Collected data entries:
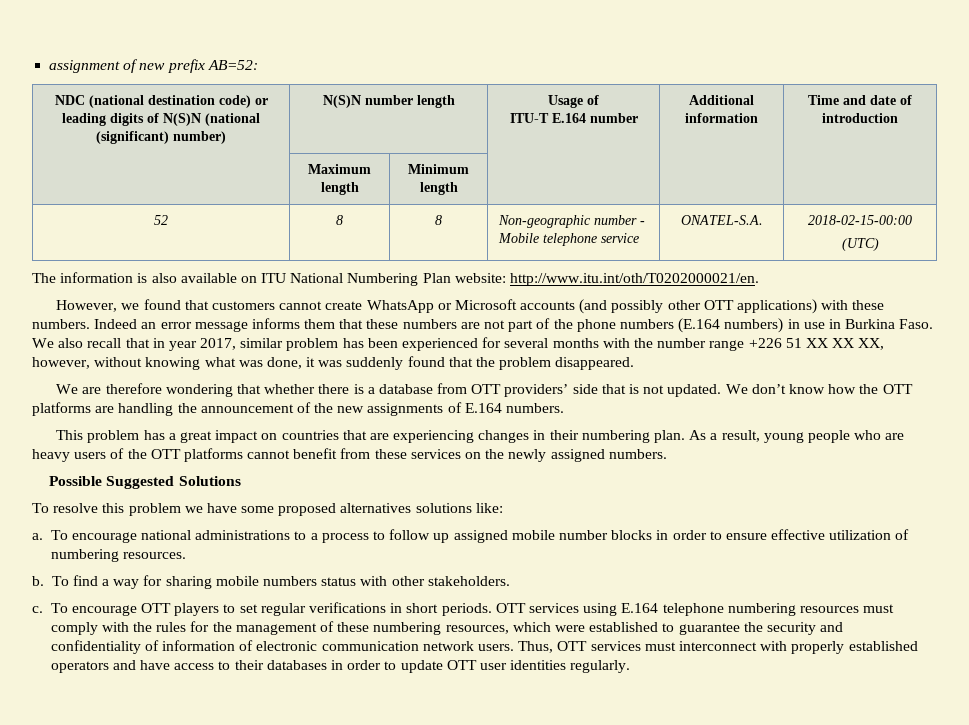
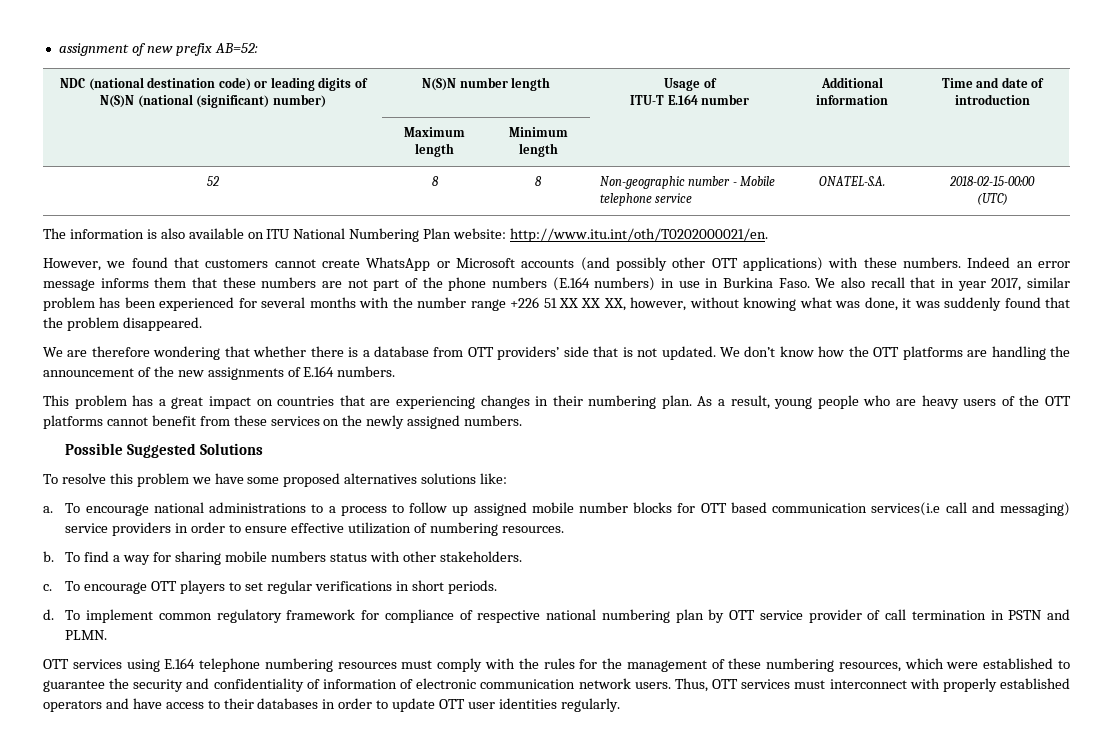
- To encourage national administrations to a process to follow up assigned mobile number blocks in order to ensure effective utilization of numbering resources.
+ To encourage national administrations to a process to follow up assigned mobile number blocks for OTT based communication services(i.e call and messaging) service providers in order to ensure effective utilization of numbering resources.
- To encourage OTT players to set regular verifications in short periods. OTT services using E.164 telephone numbering resources must comply with the rules for the management of these numbering resources, which were established to guarantee the security and confidentiality of information of electronic communication network users.
+ To encourage OTT players to set regular verifications in short periods.
+ d. To implement common regulatory framework for compliance of respective national numbering plan by OTT service provider of call termination in PSTN and PLMN.
+ OTT services using E.164 telephone numbering resources must comply with the rules for the management of these numbering resources, which were established to guarantee the security and confidentiality of information of electronic communication network users.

*EXERCISE AIM*.
Report each line of the records that holds the word "administrations".

*RESULT OF THIS TASK*.
- To encourage national administrations to a process to follow up assigned mobile number blocks in order to ensure effective utilization of numbering resources.
+ To encourage national administrations to a process to follow up assigned mobile number blocks for OTT based communication services(i.e call and messaging) service providers in order to ensure effective utilization of numbering resources.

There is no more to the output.